Este tipo de episódios vulgarizou-se à medida que o tempo
foi passando e eu percebendo o respeito de usos e costumes em casa de cada um.
O que não entendo e reverbero, com veemência, é que venha um cidadão a minha casa e me obrigue a esconder manifestações artísticas da minha cultura para não «ofender» a criatura. Sobretudo se, entretanto, tive bastas
ocasiões para me aperceber da hipocrisia desta rapaziada que se choca em ver uma
pilinha (God knows why...) mas que se prestam a práticas condenáveis onde a
pilinha tem um papel activo. Lembro-me que numa primeira viagem a Rihad (fui fazer
um curso intensivo de controle de musca doméstica L., que naquela cidade eclodem ao mesmo tempo e sobrevoam a cidade em populações de biliões e requerem
práticas apropriadas de extermínio) encontrei a cada passo homens de meia-idade
com lugares de proa no sistema, correntemente acompanhados de um grupo de garotos
de entre 10 a 12 anos. Levei algum tempo a perceber que aqueles grupos de miúdos
eram uma espécie de caravana permanente de respeito e submissão, entenda-se
miúdos onde os tais senhores introduziam as tais pilinhas que não gostam de ver
na Itália ou no Louvre, sempre que lhes apetece ou as hormonas lhes fervem.

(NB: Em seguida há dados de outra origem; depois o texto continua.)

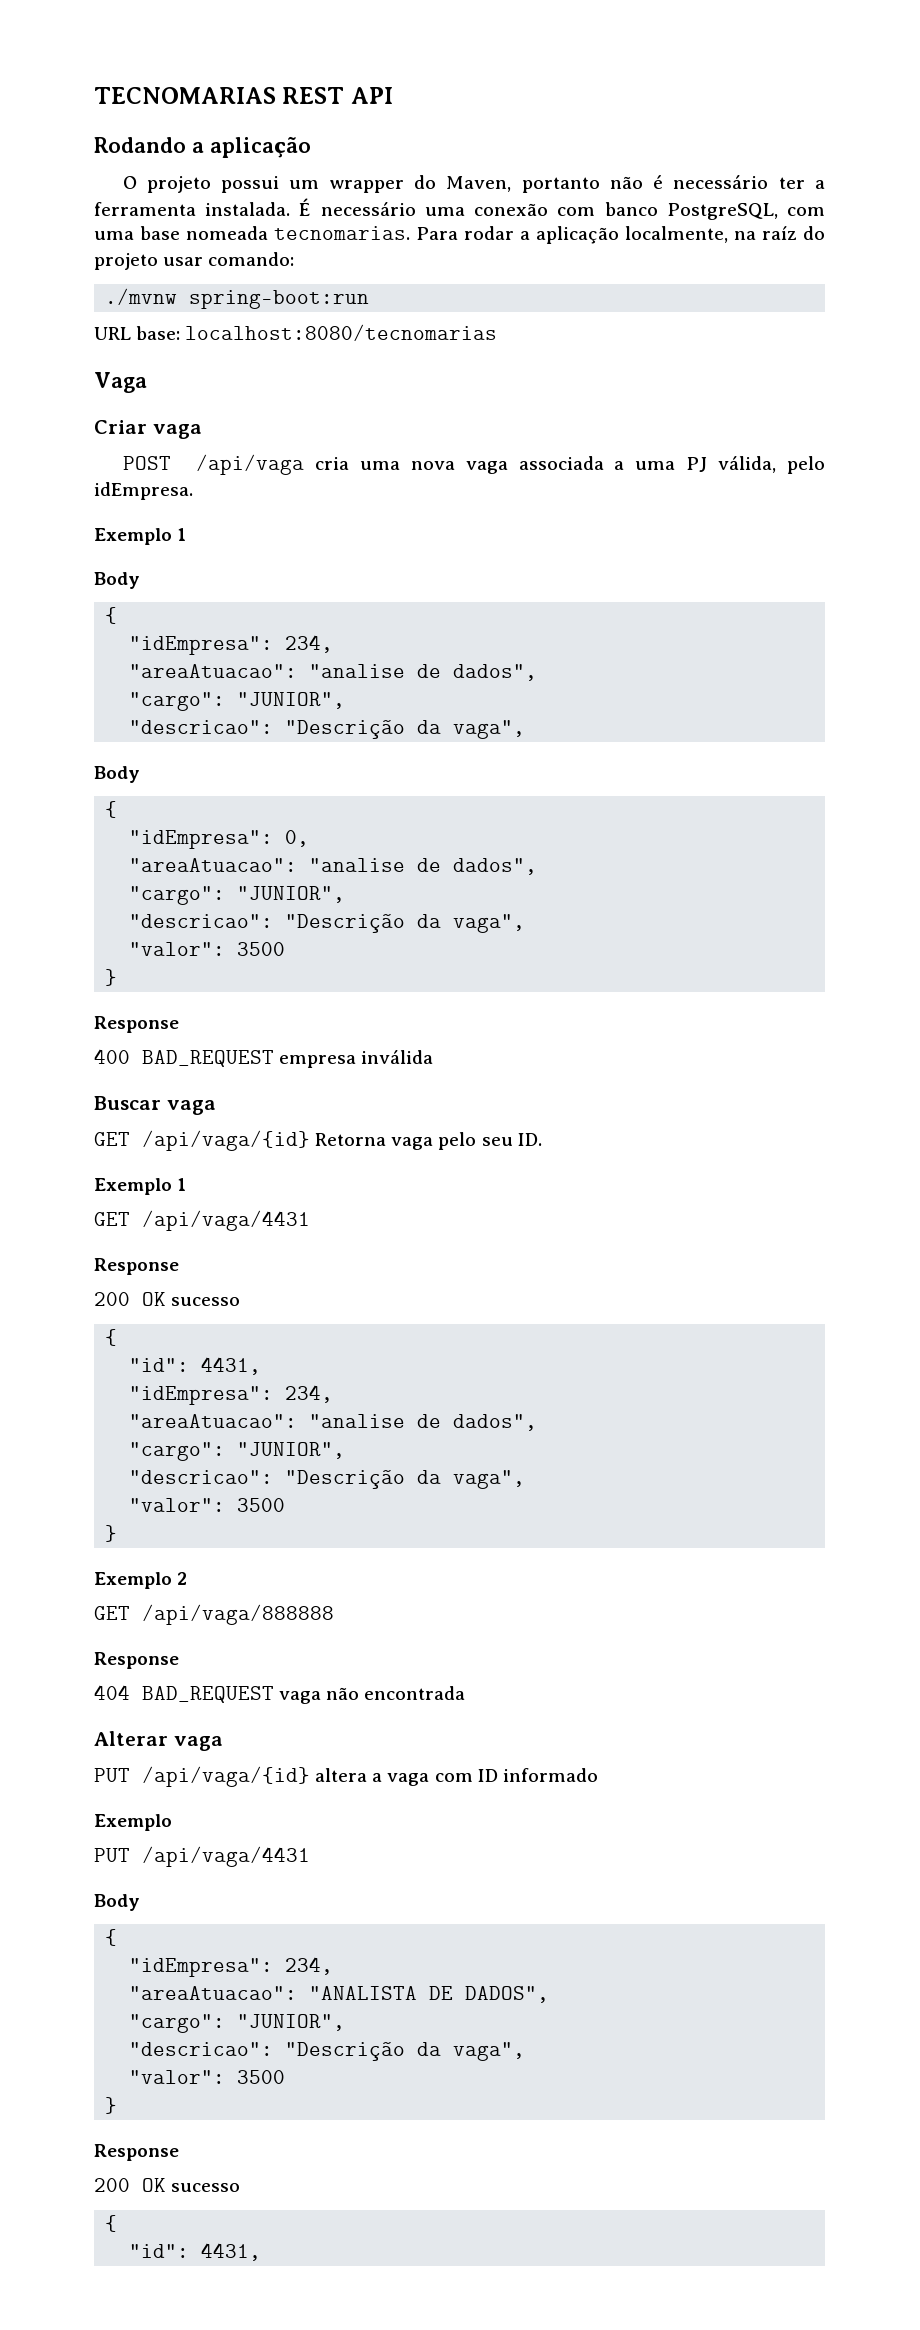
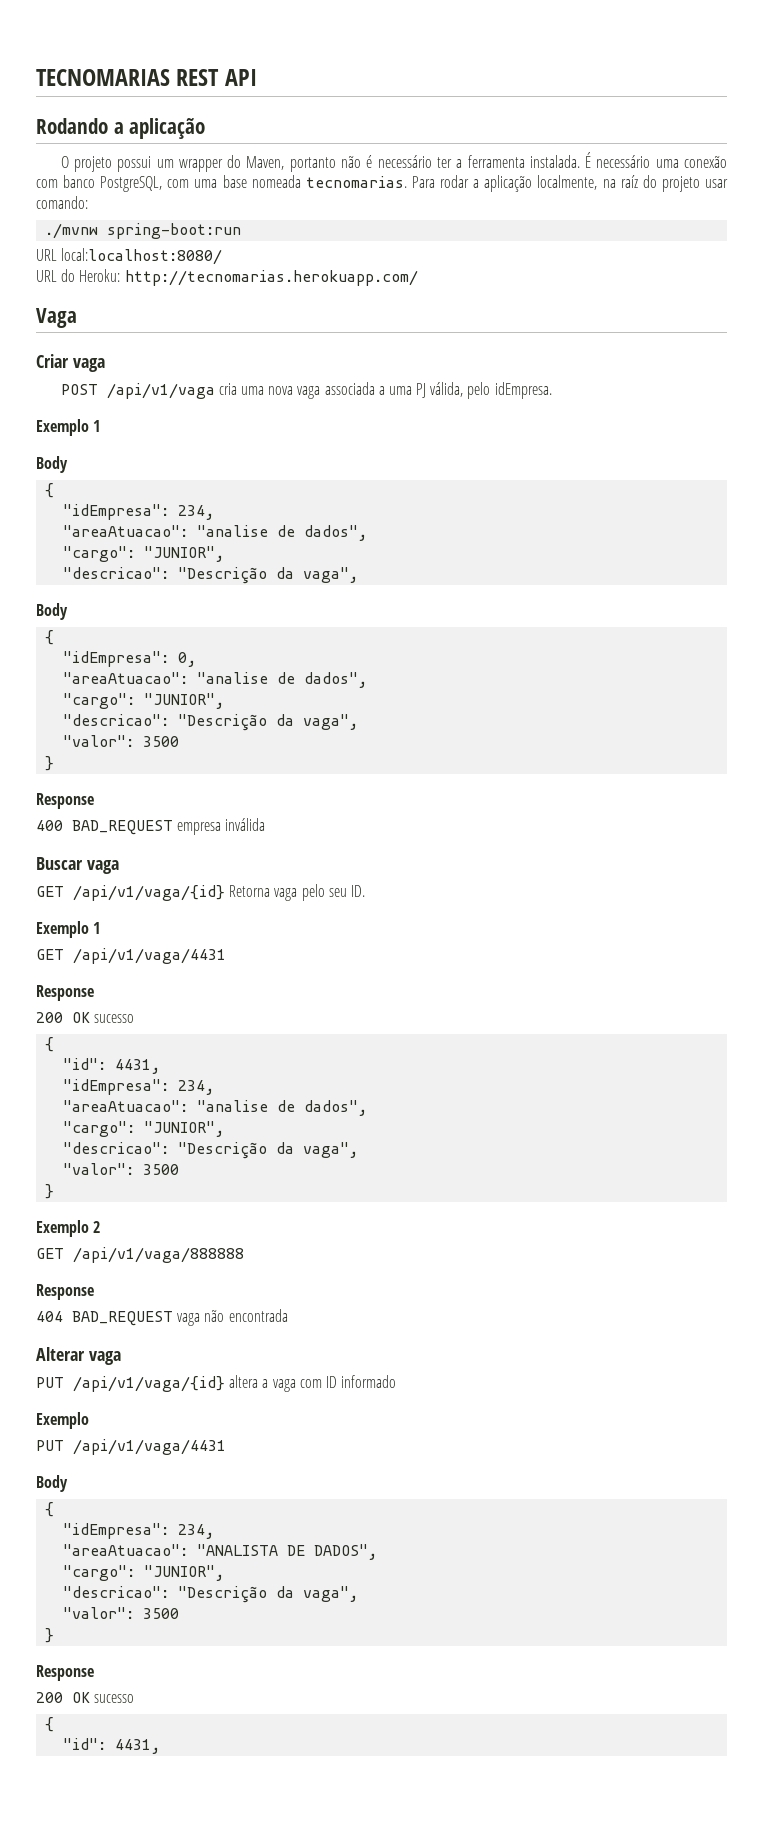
[136,324,498,341] base: localhost:8080/tecnomarias -> [61,248,223,265] [36,269,418,286] local:localhost:8080/ // URL do Heroku: http://tecnomarias.herokuapp.com/
[196,454,305,475] /api/vaga -> [106,383,215,399] /api/v1/vaga
[142,1130,310,1151] /api/vaga/{id} -> [73,885,225,901] /api/v1/vaga/{id}
[142,1210,310,1231] /api/vaga/4431 -> [73,948,226,964] /api/v1/vaga/4431
[142,1604,334,1625] /api/vaga/888888 -> [73,1247,244,1263] /api/v1/vaga/888888
[142,1766,310,1787] /api/vaga/{id} -> [73,1376,225,1392] /api/v1/vaga/{id}
[142,1846,310,1867] /api/vaga/4431 -> [73,1439,226,1455] /api/v1/vaga/4431

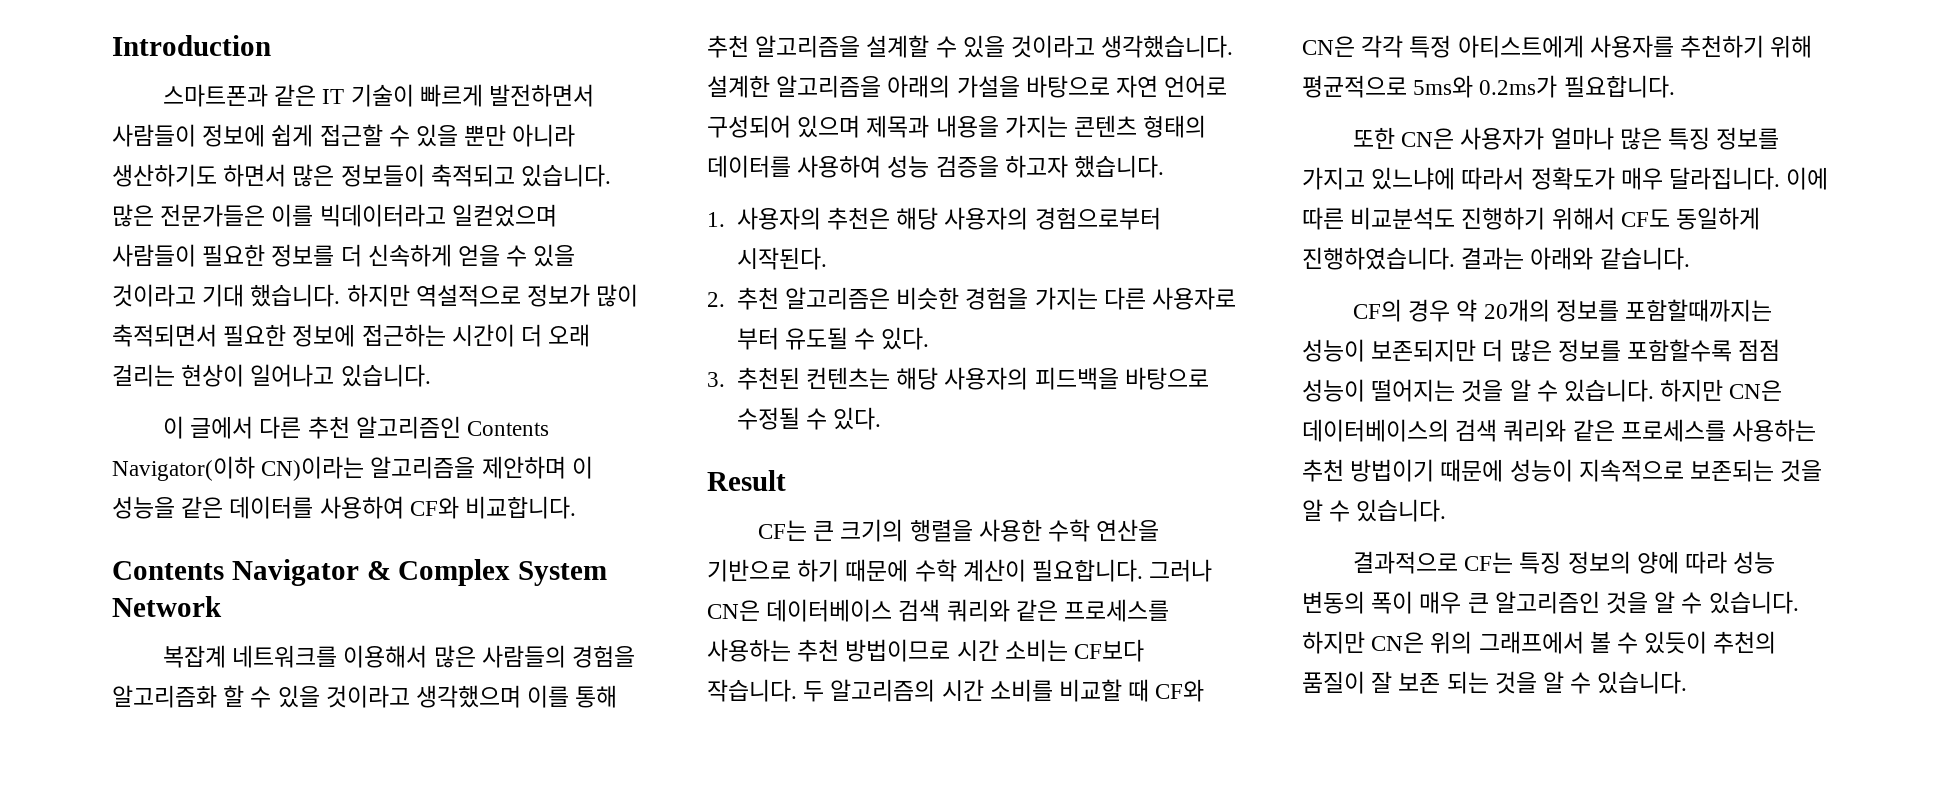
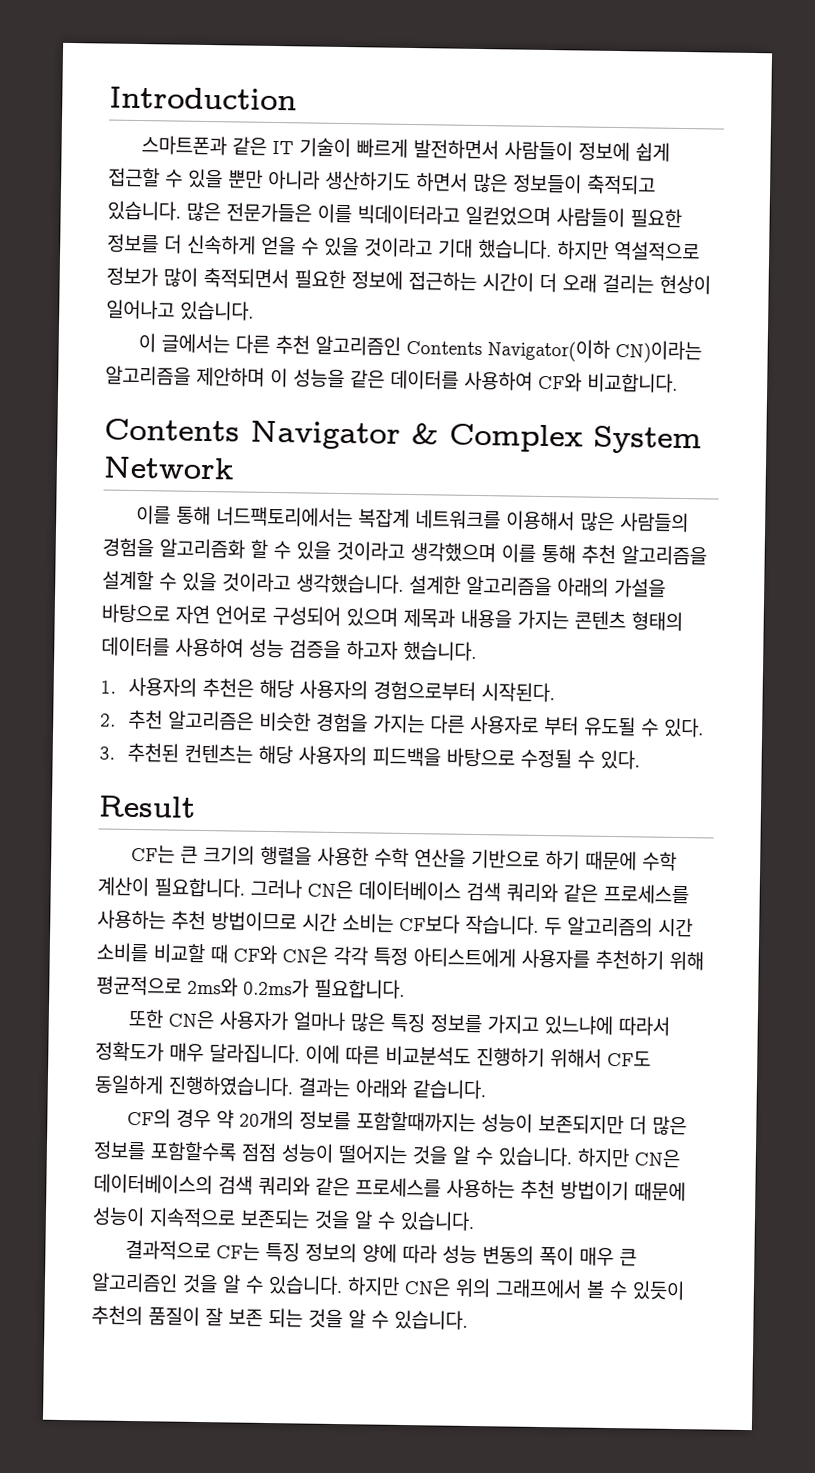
[190,416,254,439] 글에서 -> [160,333,230,354] 글에서는
(222, 606) none -> [135,504,353,528] 이를 통해 너드팩토리에서는
[1413,75,1474,98] 5ms와 -> [187,976,238,997] 2ms와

Por isso me repugna esta decisão dos italianos. Não é
aceitável que se castre (literalmente) estátuas de nus porque suas excelências se
ofendem. No fundo, uma manifestação de complexas tempestades psíquicas que lhes
varrem o mento de cada vez que têm de mostrar aos ocidentais a sua impoluta
formação religiosa. Pelo menos até voltarem a casa e poderem estuprar, a seu
bel-prazer, centenas de garotos que crescem a pensar que as coisas são mesmo assim
– pelo menos até crescerem e poderem fazer o mesmo aos outros.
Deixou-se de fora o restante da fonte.